═════ Entries provided
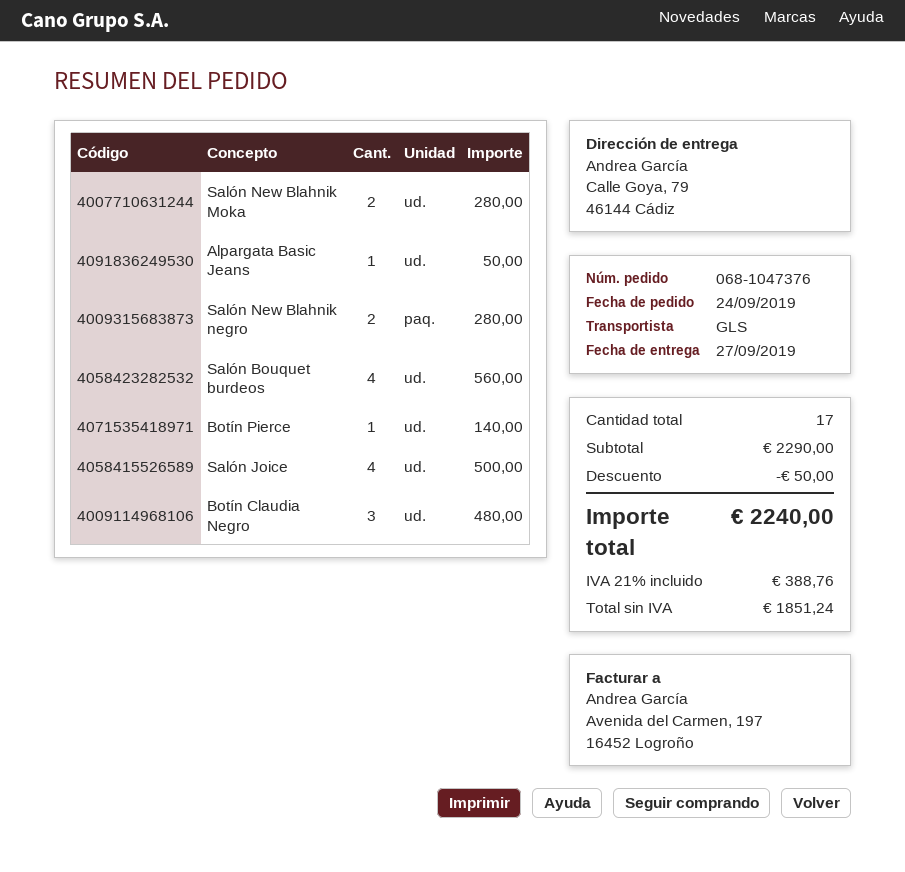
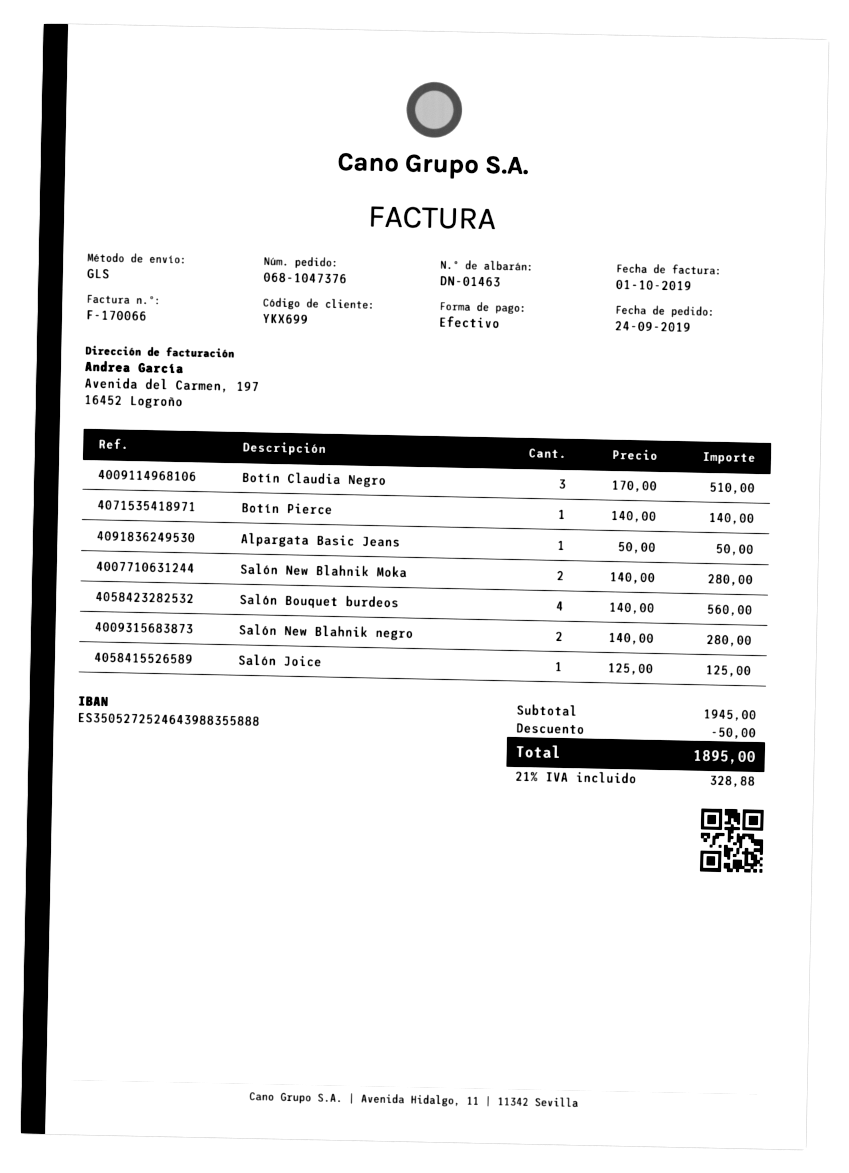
Salón Joice: 4 for 500.00 -> 1 for 125.00
Botín Claudia Negro: 3 for 480.00 -> 3 for 510.00
subtotal: 2290.00 -> 1945.00
tax: 21% = 388.76 -> 21% = 328.88
total: 2240.00 -> 1895.00

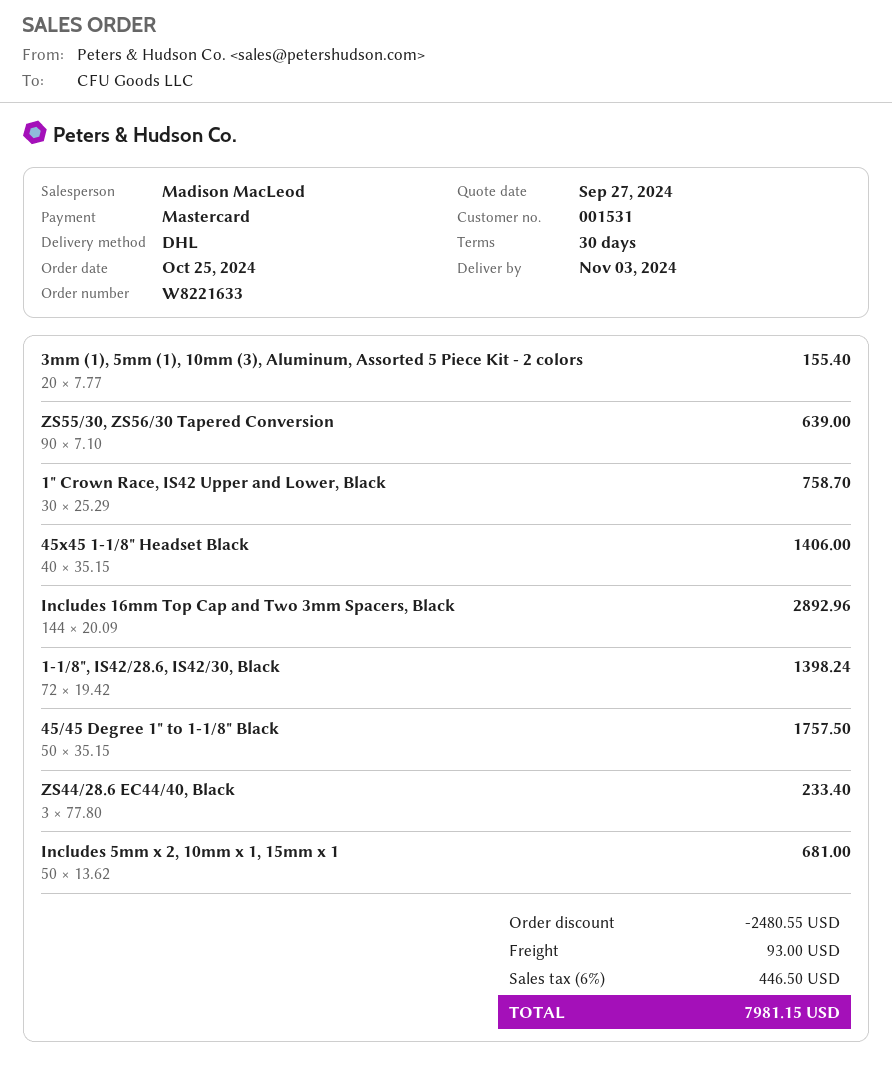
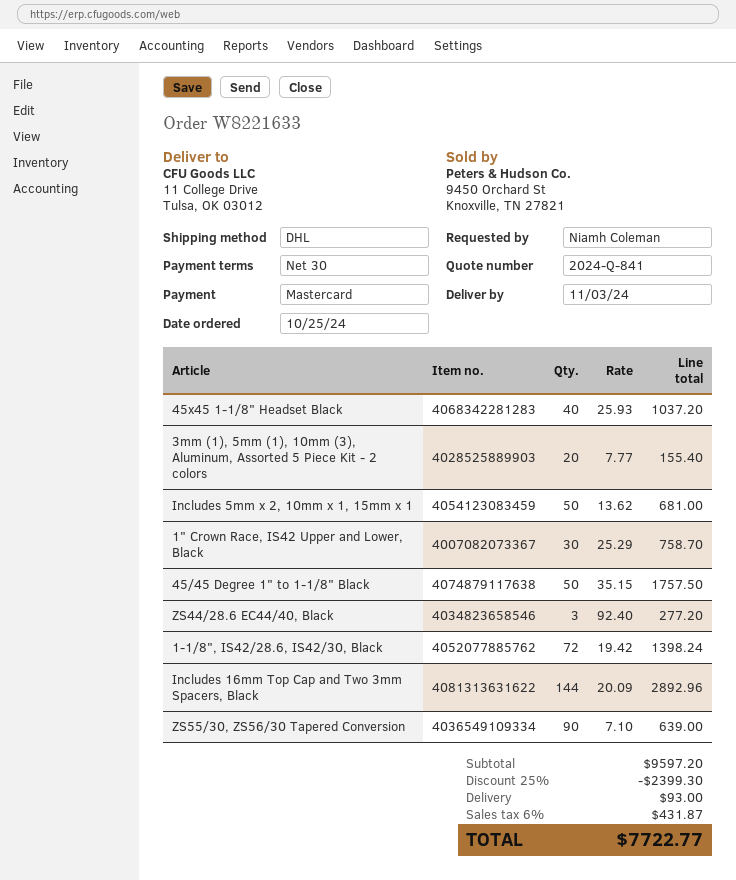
45x45 1-1/8" Headset Black: 40 x 35.15 = 1406.00 -> 40 x 25.93 = 1037.20
ZS44/28.6 EC44/40, Black: 3 x 77.80 = 233.40 -> 3 x 92.40 = 277.20
discount: 2480.55 -> 2399.30
tax: 6% = 446.50 -> 6% = 431.87
total: 7981.15 -> 7722.77

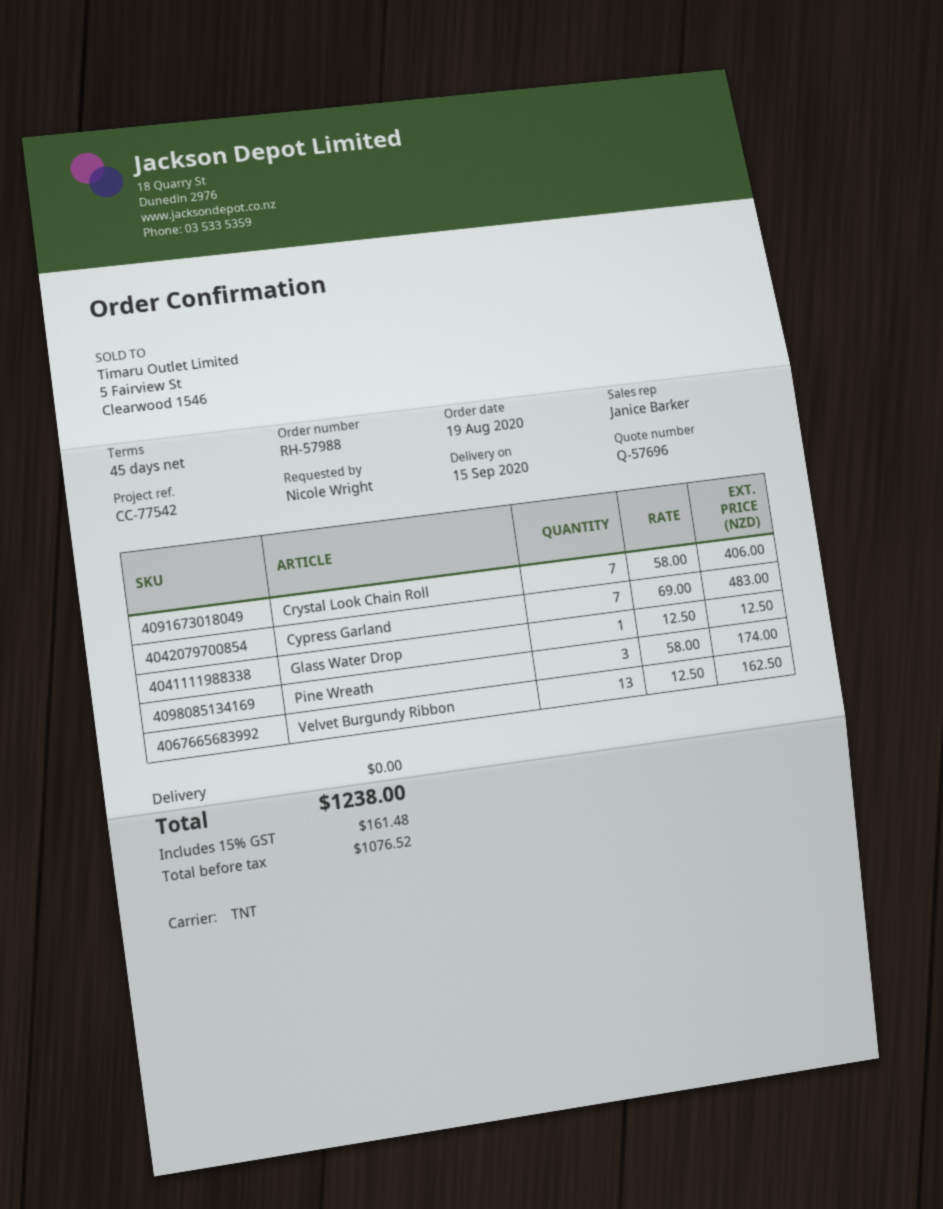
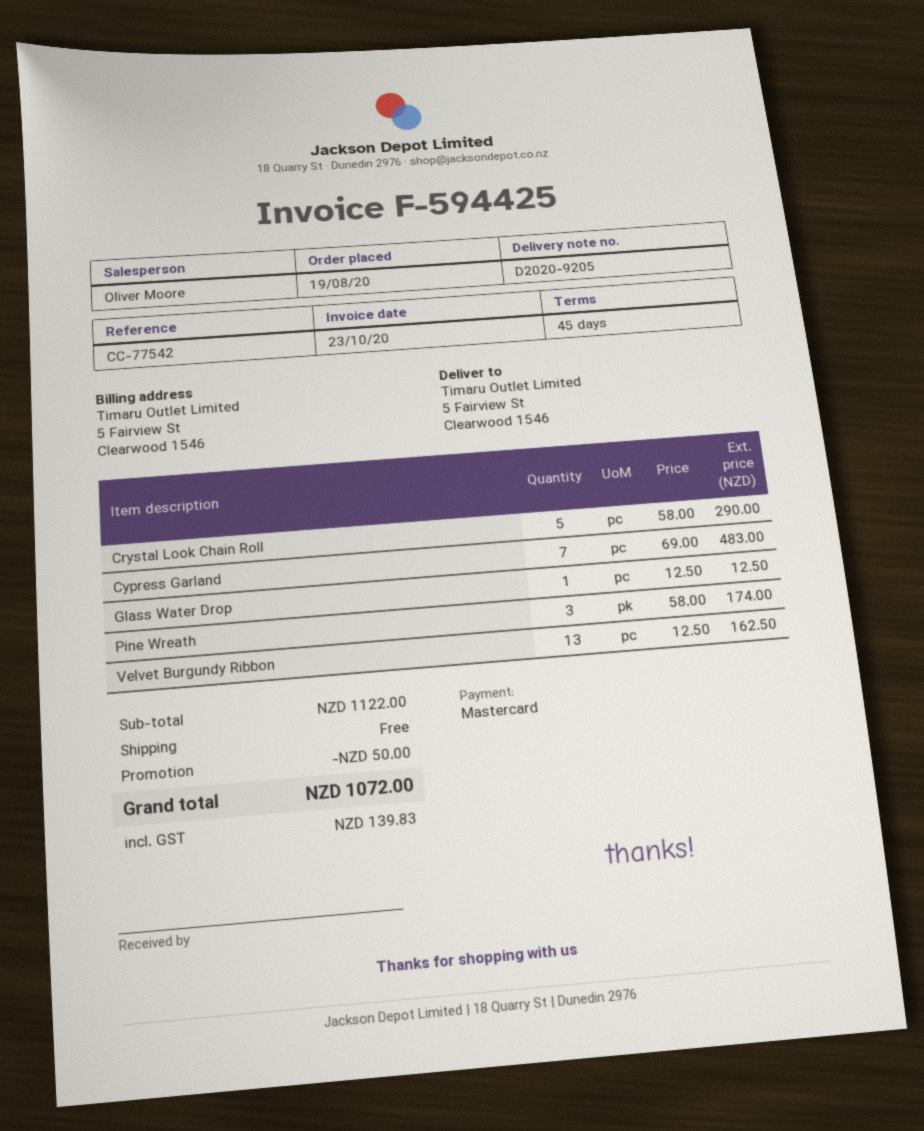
sales rep: Janice Barker -> Oliver Moore
Crystal Look Chain Roll: 7 x 58.00 = 406.00 -> 5 x 58.00 = 290.00
discount: none -> 50.00
tax: 161.48 -> 139.83
total: 1238.00 -> 1072.00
══════════
The lines holding the string "Black" in the listing above are what you should copy out.

→ **Result of the task**:
45x45 1-1/8" Headset Black: 40 x 35.15 = 1406.00 -> 40 x 25.93 = 1037.20
ZS44/28.6 EC44/40, Black: 3 x 77.80 = 233.40 -> 3 x 92.40 = 277.20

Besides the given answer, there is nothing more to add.